In FREE WILL-EVEN FOR ROBOTS, McCarthy gives a definition of free will which boils down to the ability to say “I can, but I won’t”. To be able to say “I can”, the system has to have built a representation of the world, complete with counterfactuals representing the way the individual parts of the world link and react to each other. To be able to say “I won’t”, the system needs to have a preference, that is, in its actions it is using its understanding of its cans and cannots (the counterfactuals) to drive the world towards a state more preferable to itself.
Seen this way, free will is a design pattern / framework. It is any representation-building goal-seeking system. Rationality, then, is a statement about the quality of the representations – if a free will makes choices that most effectively seek its goals, it is considered rational. Note that you need to know both the actions and the goals to determine rationality. Whenever I see papers on irrational behavior, I look carefully to see what goals they assume.
The study of human rationality poses problems because we often don’t know what people want, and it isn’t certain that you get the right answer by asking them. However, even when the goals sought are not known, there is progress that can be made towards assessing the presence of rationality. For example, if I assume that a person is walking with the goal of going from point A to point B, I don’t have to know what those points are to observe that any path with a U-turn is suboptimal. (I think this underlies the unwillingness to make U-turns even when they are optimal going forward, because they provide everyone around you with an undeniable proof of suboptimality.) I would be wrong to conclude this for a sight-seeing tourist though, or an oil tanker that gets diverted because it receives news that the price of crude is now higher elsewhere.

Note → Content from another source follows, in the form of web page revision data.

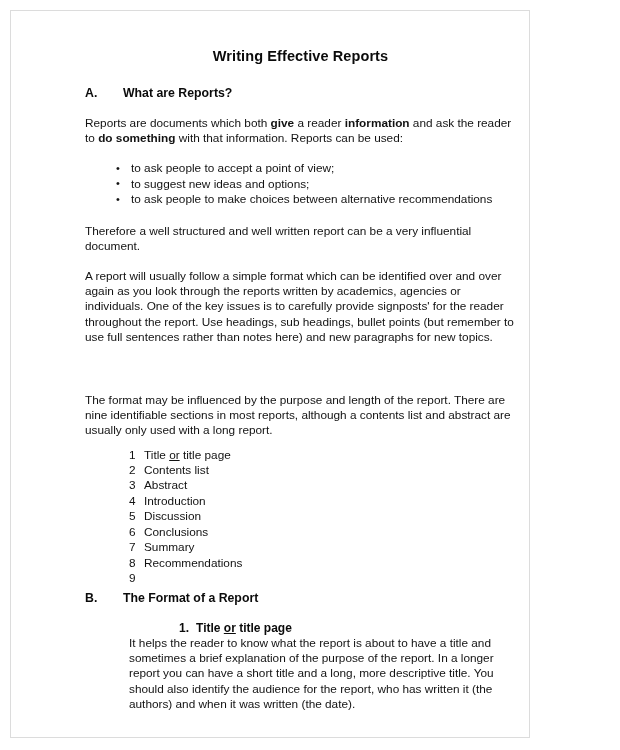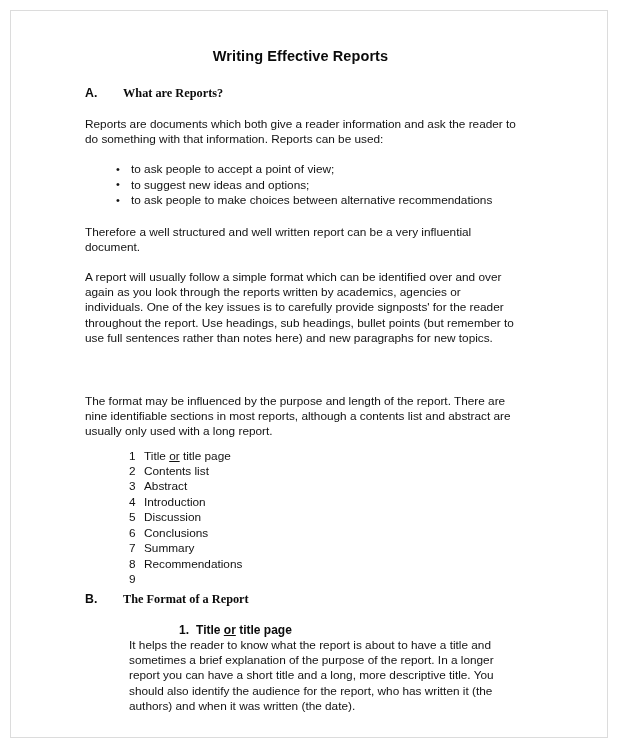--- a/index.html
+++ b/index.html
@@ -18,7 +18,7 @@
     position: absolute;
     left: 10px;
     top: 10px;
-    width: 598px;
+    width: 520px;
     height: 728px;
     border: 1px solid #dcdcdc;
     background: #ffffff;

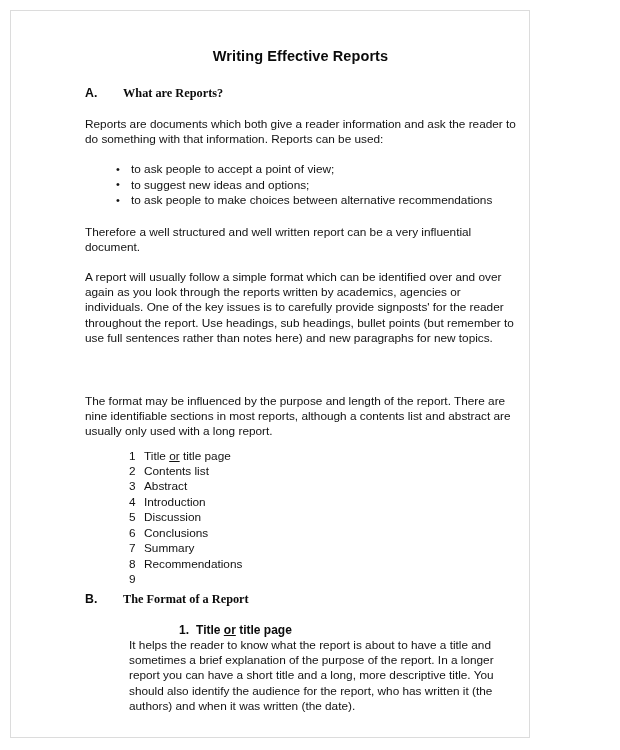--- a/index.html
+++ b/index.html
@@ -51,7 +51,6 @@
   }
   .section-heading .sh-text {
     flex: 1 1 auto;
-    font-family: Liberation Serif, serif;
   }
   p.body-text {
     font-size: 11.8px;

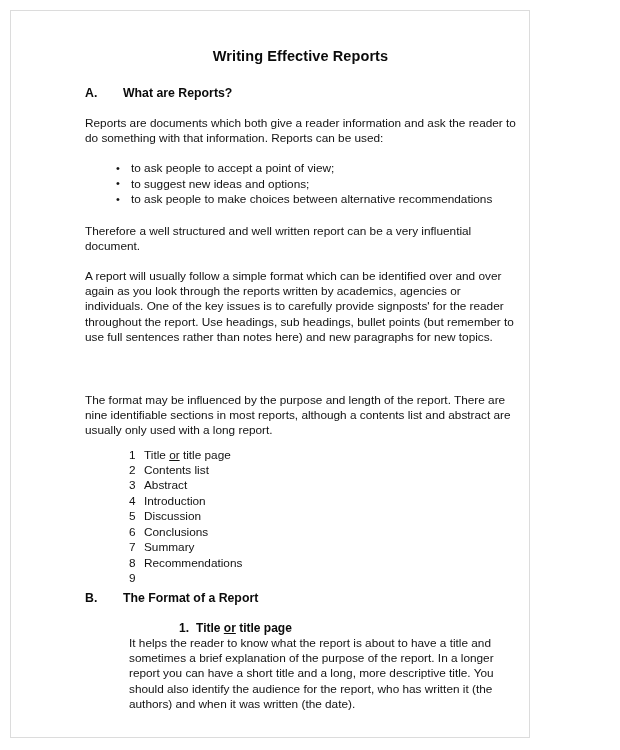--- a/index.html
+++ b/index.html
@@ -123,7 +123,7 @@
     text-underline-offset: 1px;
   }
   b {
-    font-weight: normal;
+    font-weight: bold;
   }
 </style>
 </head>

What of intelligence then? Well, counterfactuals are built by processing data from the senses / memory. I consider all quality difference attributable to the processing, and not the data, to be intelligence. This is often described in terms of speed – by locking a person up in a room, the time needed to reach the final conclusion cannot be due to new data, and must therefore be due to the processing, i.e. how fast or slow the person is. This is for cases where a final conclusion exists – where given enough time all people arrive at the same answer. In cases where the answers are persistently different, it is more difficult to examine intelligence by itself – I believe this is why the slow/fast terminology persists.